I will present three solution here. The first one uses Chinese Remainder Theorem, which is the slowest, takes about 5 to 10 minutes. The second solution I will just use Euler Phi function, which is quicker, about 3 minutes.
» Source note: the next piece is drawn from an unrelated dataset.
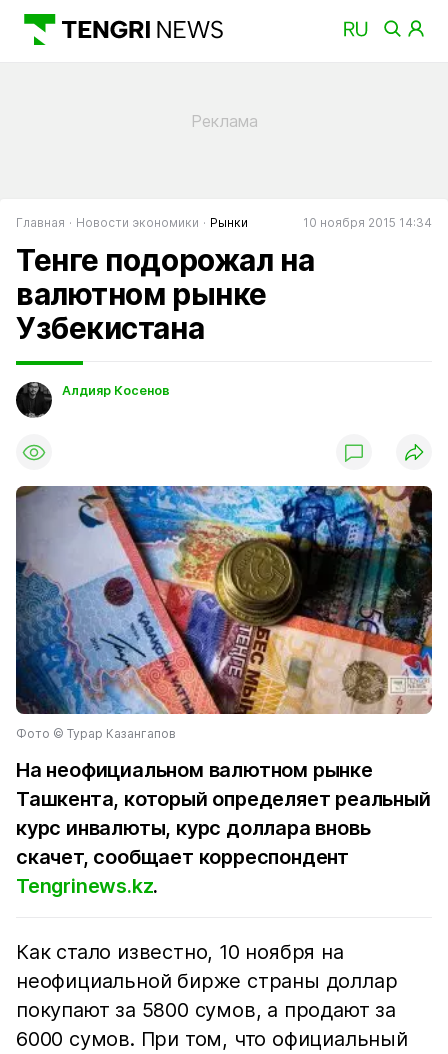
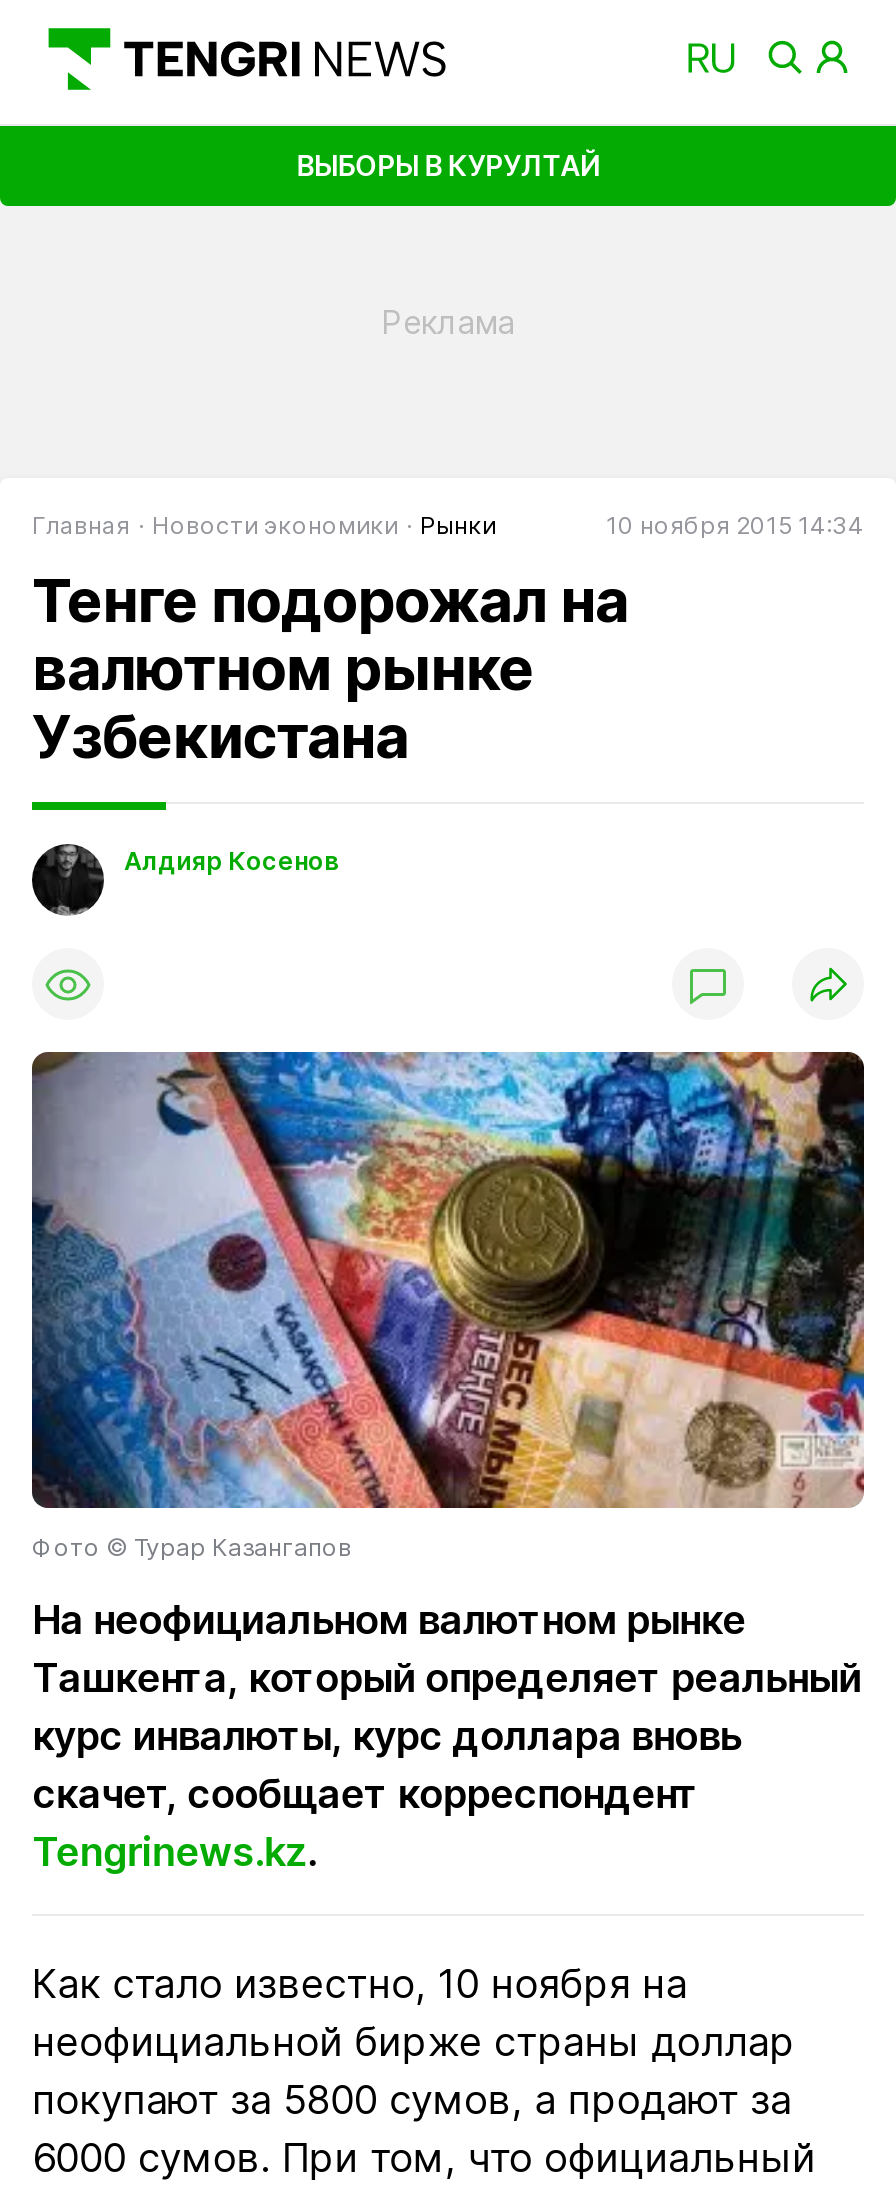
+ ВЫБОРЫ В КУРУЛТАЙ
And the third solution I will use the trick of using Binomial Theorem, which is super fast, takes about 10 seconds.

SLOWEST method:

By Chinese Remainder Theorem, we have

\displaystyle N = a_1 b_1 M_1 + a_2 b_2 M_2 \pmod{M} \qquad \text{where } M_1 = \frac{M}{M_2} \text{ and } M_2=\frac{M}{M_1}

We have N = 11^{2011}, M = 1000, M_1 = 8, \text{ and } M_2 = 125.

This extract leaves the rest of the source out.